• **Data shown**:
····················

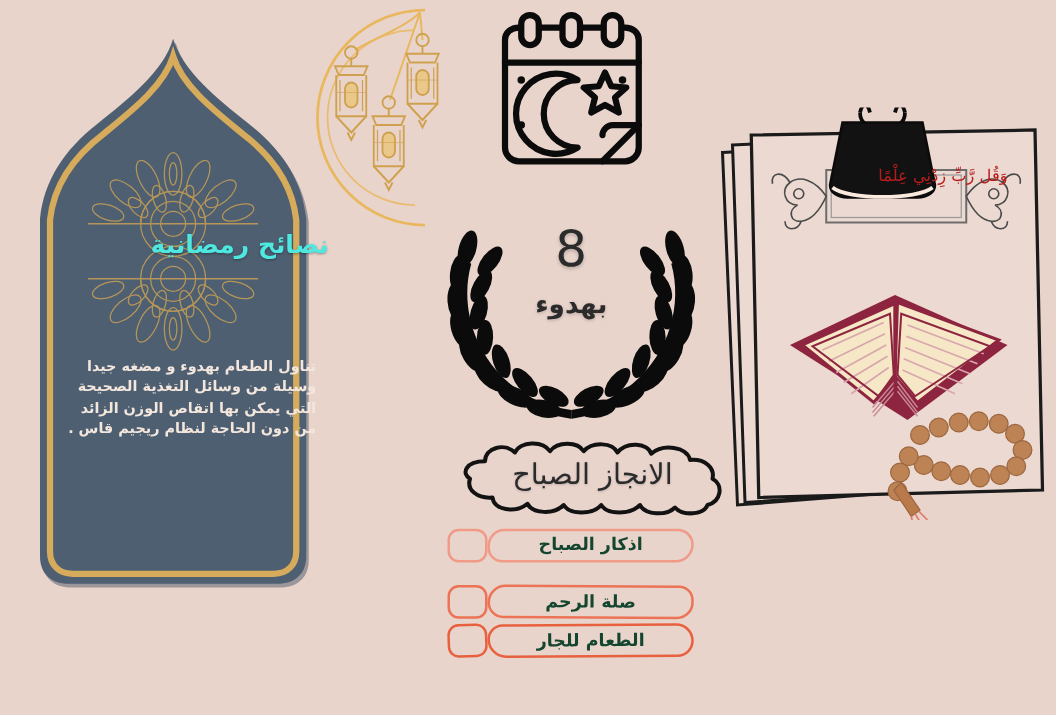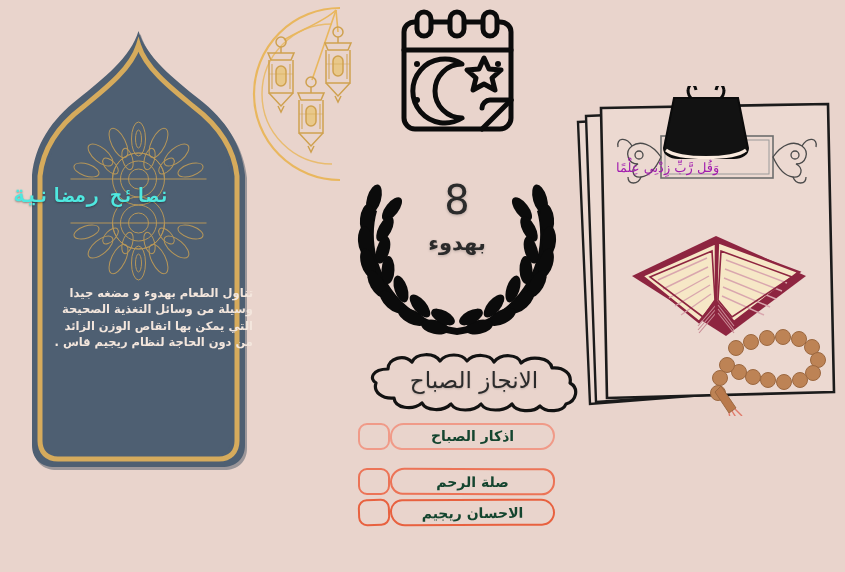--- a/index.html
+++ b/index.html
@@ -201,13 +201,13 @@
   .calligraphy {
     position: absolute;
     left: 50px;
-    top: 74px;
+    top: 47px;
     width: 190px;
-    text-align: left;
+    text-align: right;
     direction: rtl;
     font-size: 13px;
     font-weight: 400;
-    color: #a21caf;
+    color: #b91c1c;
     font-family: "DejaVu Serif", "Liberation Serif", serif;
   }
 </style>

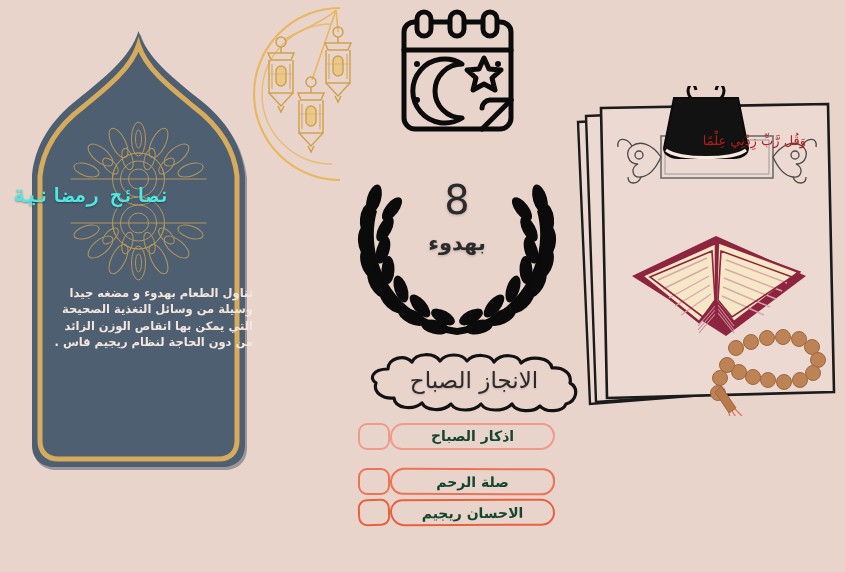--- a/index.html
+++ b/index.html
@@ -40,14 +40,13 @@
     left: 0;
     top: 156px;
     width: 249px;
-    text-align: left;
+    text-align: right;
     color: #4fe8e0;
     font-size: 20px;
     font-weight: 700;
     direction: rtl;
     letter-spacing: 0.2px;
     text-shadow: 0 1px 2px rgba(0,0,0,.35);
-    font-family: Liberation Mono, monospace;
   }
 
   .tips-body {

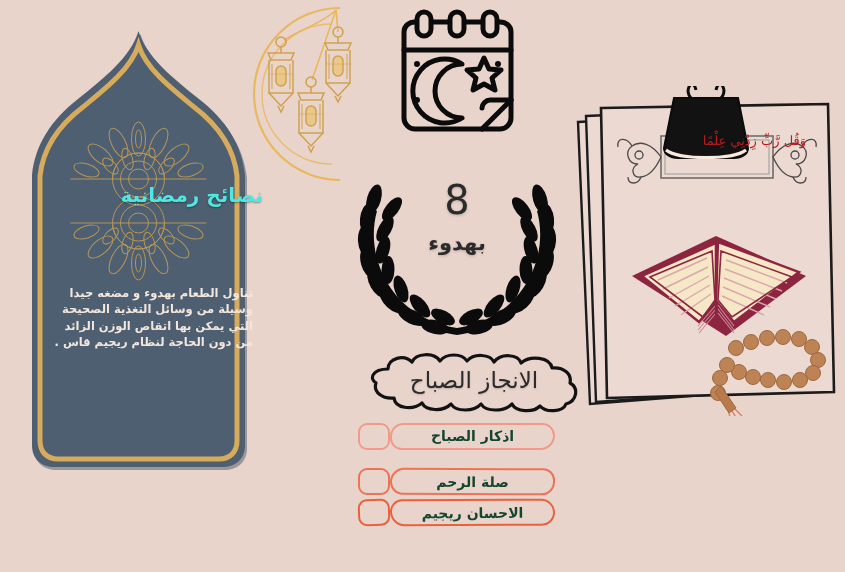--- a/index.html
+++ b/index.html
@@ -490,7 +490,7 @@
     </div>
     <div class="check-row row-3">
       <div class="check-box"></div>
-      <div class="check-pill">الاحسان ريجيم</div>
+      <div class="check-pill">الطعام للجار</div>
     </div>
   </div>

····················

• **Problem statement**: Give the listing above again in its entirety, exactly as written and free of images.

• **Task solution**:
--- a/index.html
+++ b/index.html
@@ -201,13 +201,13 @@
   .calligraphy {
     position: absolute;
     left: 50px;
-    top: 74px;
+    top: 47px;
     width: 190px;
-    text-align: left;
+    text-align: right;
     direction: rtl;
     font-size: 13px;
     font-weight: 400;
-    color: #a21caf;
+    color: #b91c1c;
     font-family: "DejaVu Serif", "Liberation Serif", serif;
   }
 </style>

--- a/index.html
+++ b/index.html
@@ -40,14 +40,13 @@
     left: 0;
     top: 156px;
     width: 249px;
-    text-align: left;
+    text-align: right;
     color: #4fe8e0;
     font-size: 20px;
     font-weight: 700;
     direction: rtl;
     letter-spacing: 0.2px;
     text-shadow: 0 1px 2px rgba(0,0,0,.35);
-    font-family: Liberation Mono, monospace;
   }
 
   .tips-body {

--- a/index.html
+++ b/index.html
@@ -490,7 +490,7 @@
     </div>
     <div class="check-row row-3">
       <div class="check-box"></div>
-      <div class="check-pill">الاحسان ريجيم</div>
+      <div class="check-pill">الطعام للجار</div>
     </div>
   </div>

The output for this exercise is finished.